EXERCISE INSTRUCTIONS: Word for word, give the data again without its pictures.
____
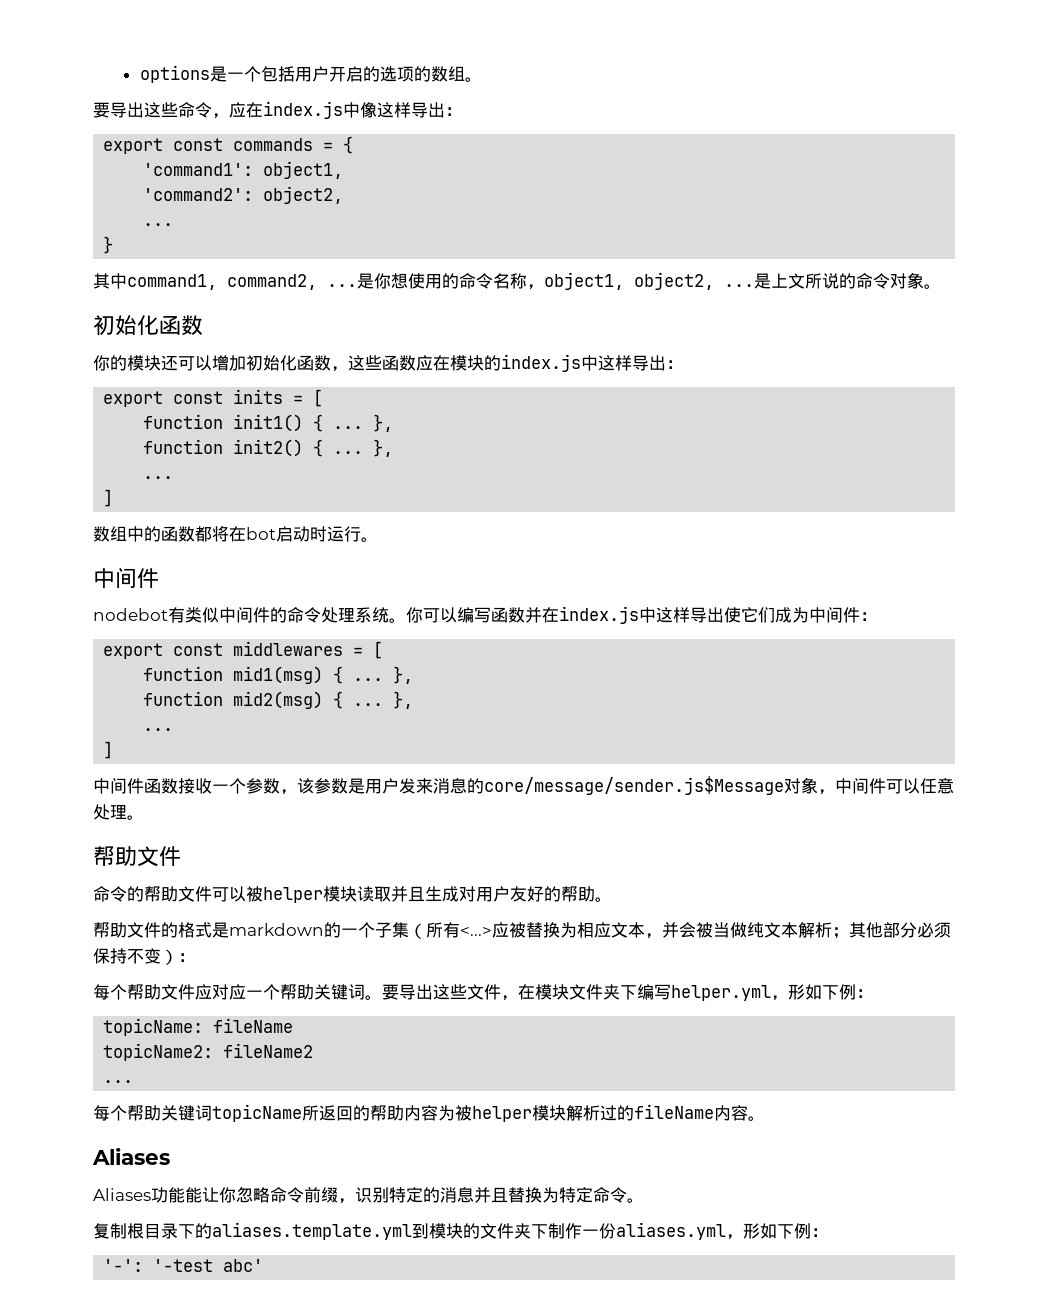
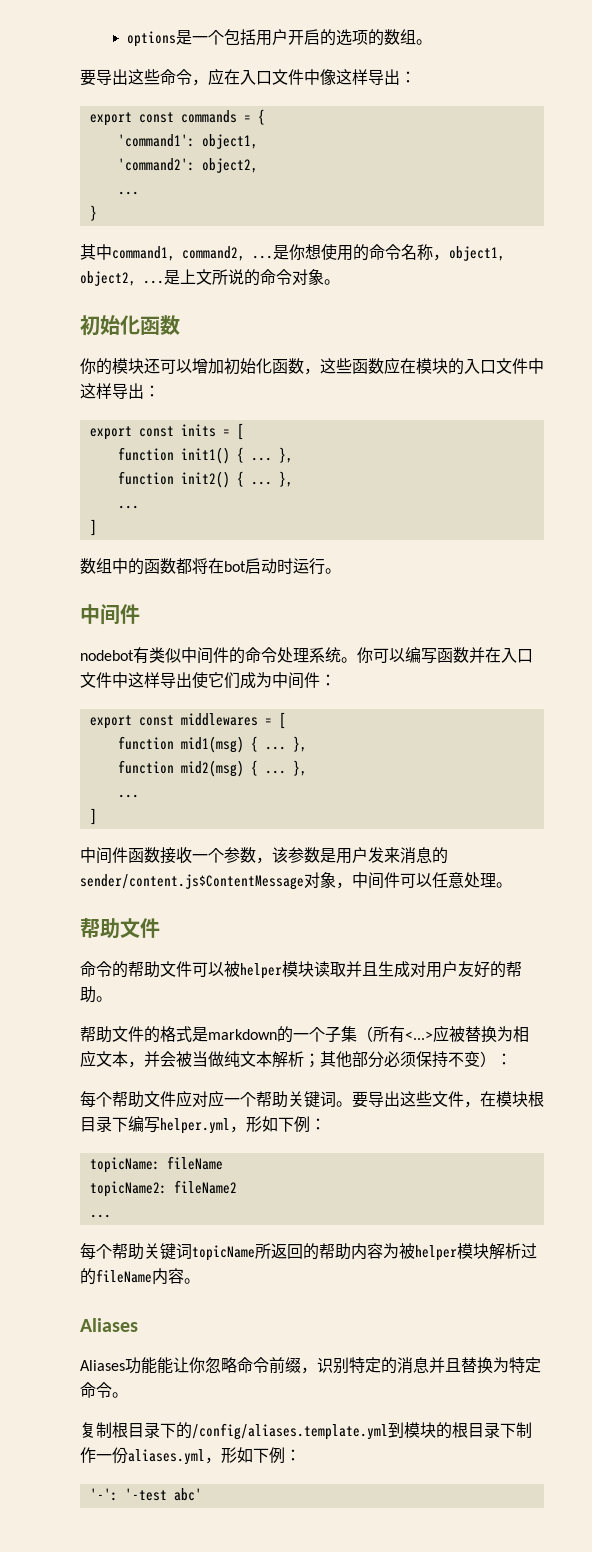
[263,101,343,119] index.js -> [240,69,304,85] 入口文件
[501,354,581,372] index.js -> [464,358,528,374] 入口文件
[559,606,639,624] index.js -> [501,648,533,663] [80,672,112,688] 入口文件
[484,776,784,795] core/message/sender.js$Message -> [80,874,304,890] sender/content.js$ContentMessage
[569,984,620,1000] 文件夹 -> [528,1091,544,1107] [80,1116,112,1132] 根目录
[212,1222,412,1240] aliases.template.yml -> [192,1423,388,1440] /config/aliases.template.yml
[480,1223,531,1239] 文件夹 -> [452,1422,500,1438] 根目录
____
COMPLETED TASK:
[263,101,343,119] index.js -> [240,69,304,85] 入口文件
[501,354,581,372] index.js -> [464,358,528,374] 入口文件
[559,606,639,624] index.js -> [501,648,533,663] [80,672,112,688] 入口文件
[484,776,784,795] core/message/sender.js$Message -> [80,874,304,890] sender/content.js$ContentMessage
[569,984,620,1000] 文件夹 -> [528,1091,544,1107] [80,1116,112,1132] 根目录
[212,1222,412,1240] aliases.template.yml -> [192,1423,388,1440] /config/aliases.template.yml
[480,1223,531,1239] 文件夹 -> [452,1422,500,1438] 根目录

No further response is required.